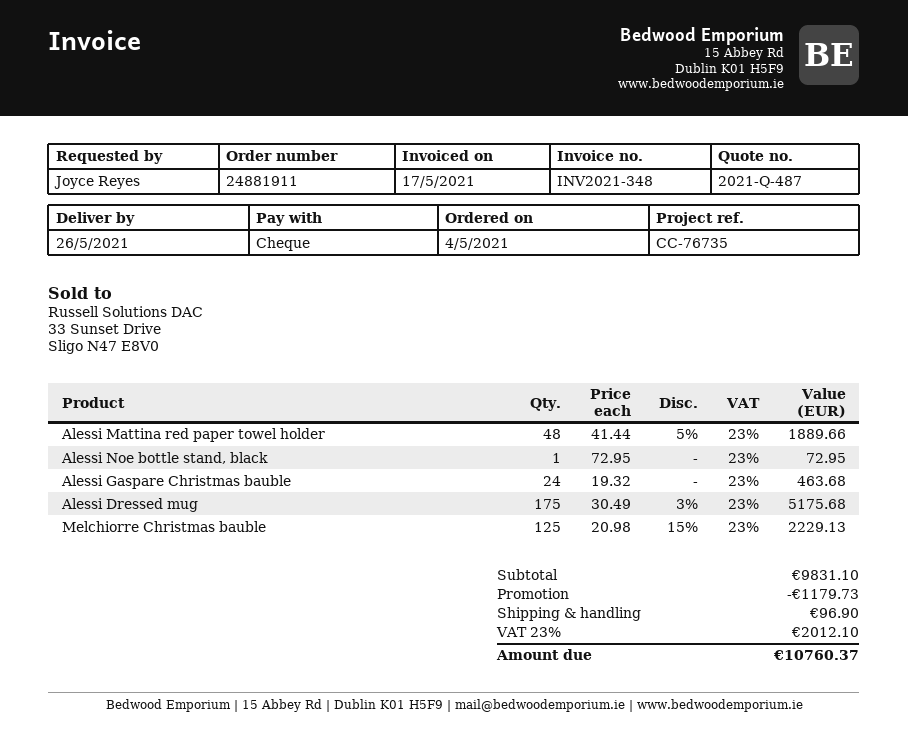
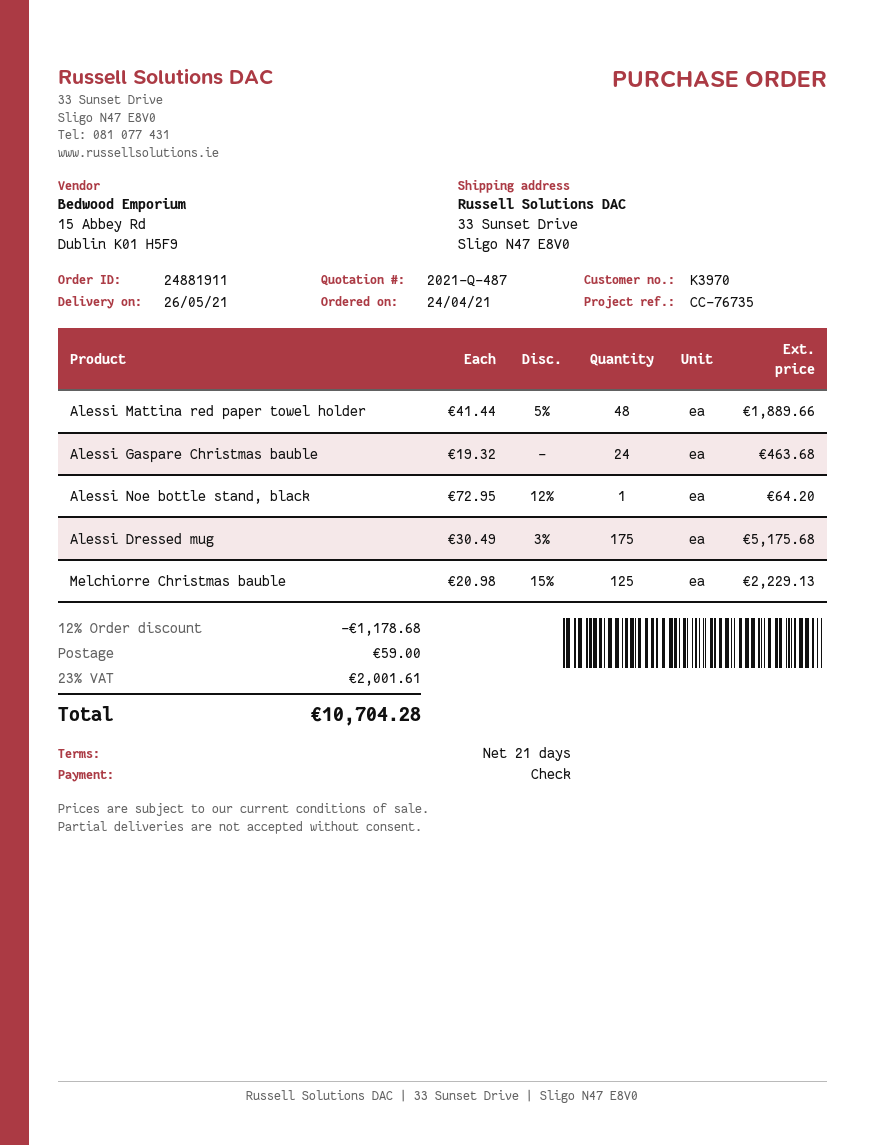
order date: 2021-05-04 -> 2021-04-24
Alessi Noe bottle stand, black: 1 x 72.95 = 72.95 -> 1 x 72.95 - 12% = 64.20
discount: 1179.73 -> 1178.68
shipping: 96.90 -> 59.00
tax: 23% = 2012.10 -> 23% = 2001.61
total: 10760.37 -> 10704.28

....

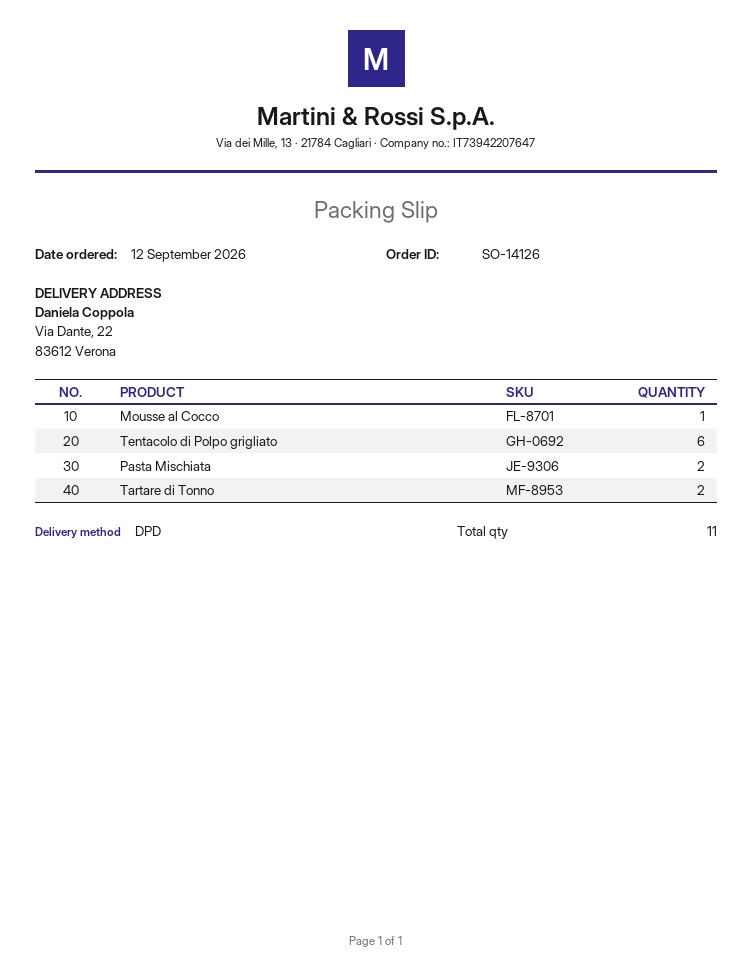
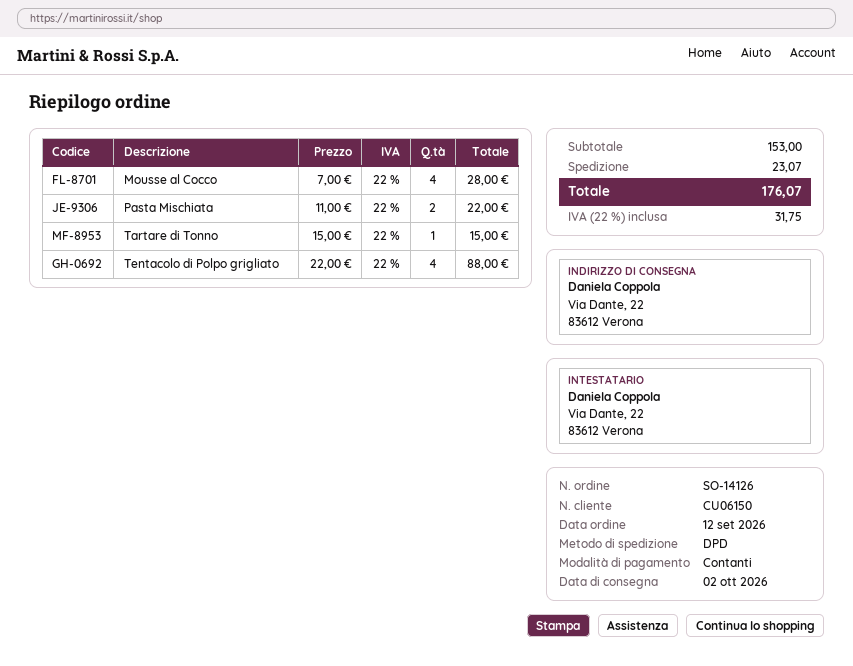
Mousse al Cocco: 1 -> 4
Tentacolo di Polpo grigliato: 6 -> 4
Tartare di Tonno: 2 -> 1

....

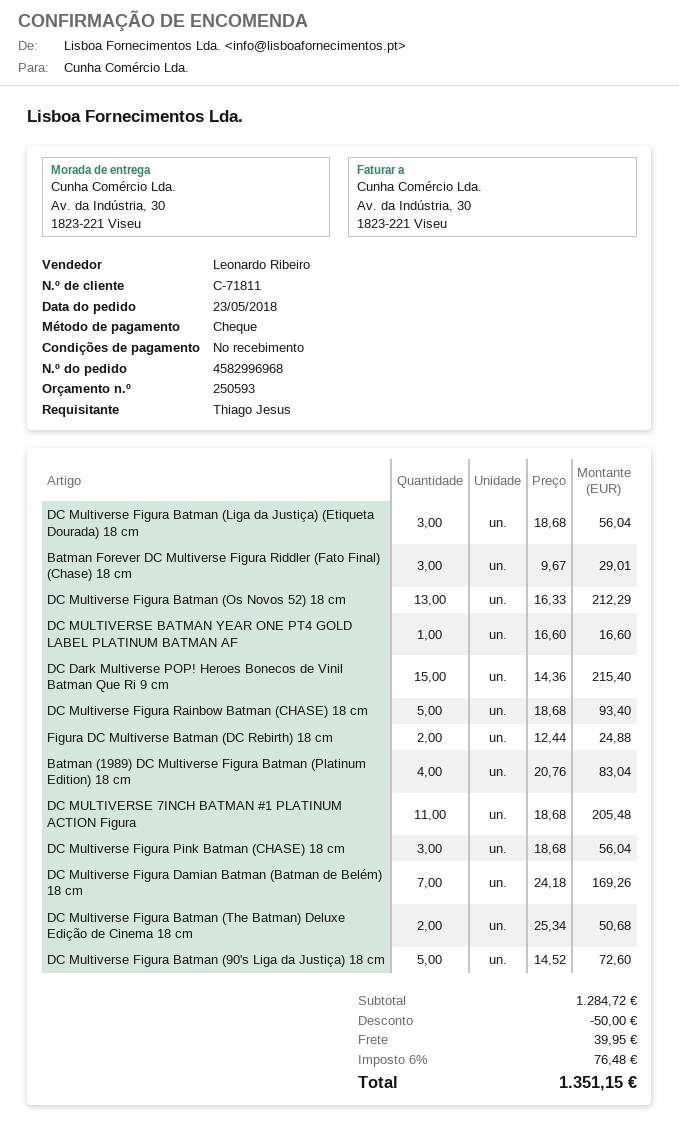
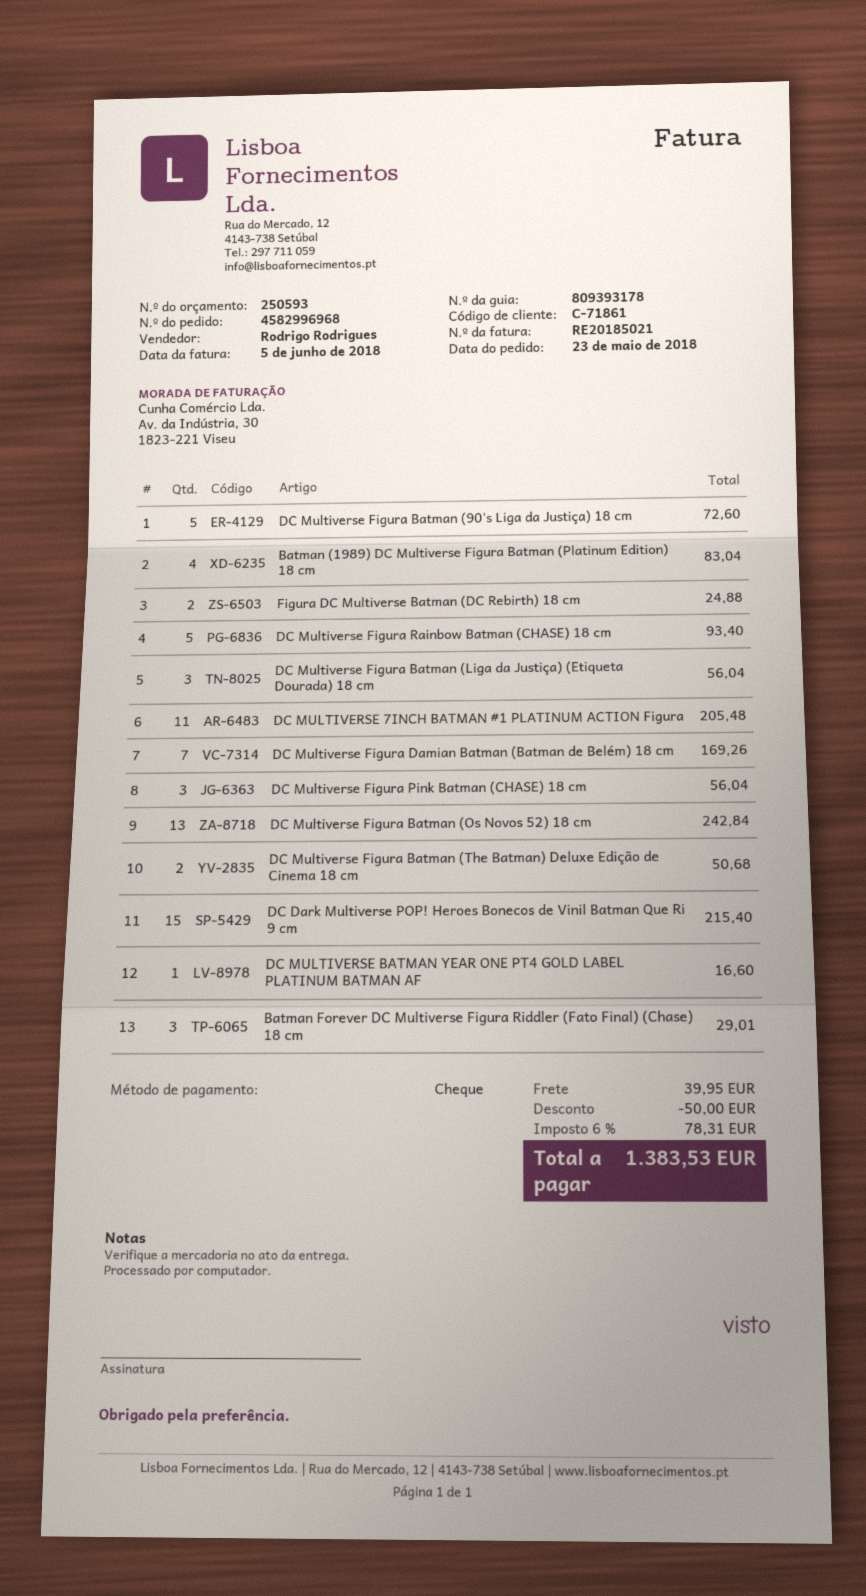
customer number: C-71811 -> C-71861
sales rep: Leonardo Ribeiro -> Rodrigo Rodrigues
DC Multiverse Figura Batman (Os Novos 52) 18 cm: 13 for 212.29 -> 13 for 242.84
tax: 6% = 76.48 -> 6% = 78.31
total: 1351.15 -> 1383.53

....

In the entries above, find the line holding "order date: 2021-05-04 -> 2021-04-24" and the line holding "total: 10760.37 -> 10704.28"; print both of them and every line between, exactly, and nothing else.

# The answer:
order date: 2021-05-04 -> 2021-04-24
Alessi Noe bottle stand, black: 1 x 72.95 = 72.95 -> 1 x 72.95 - 12% = 64.20
discount: 1179.73 -> 1178.68
shipping: 96.90 -> 59.00
tax: 23% = 2012.10 -> 23% = 2001.61
total: 10760.37 -> 10704.28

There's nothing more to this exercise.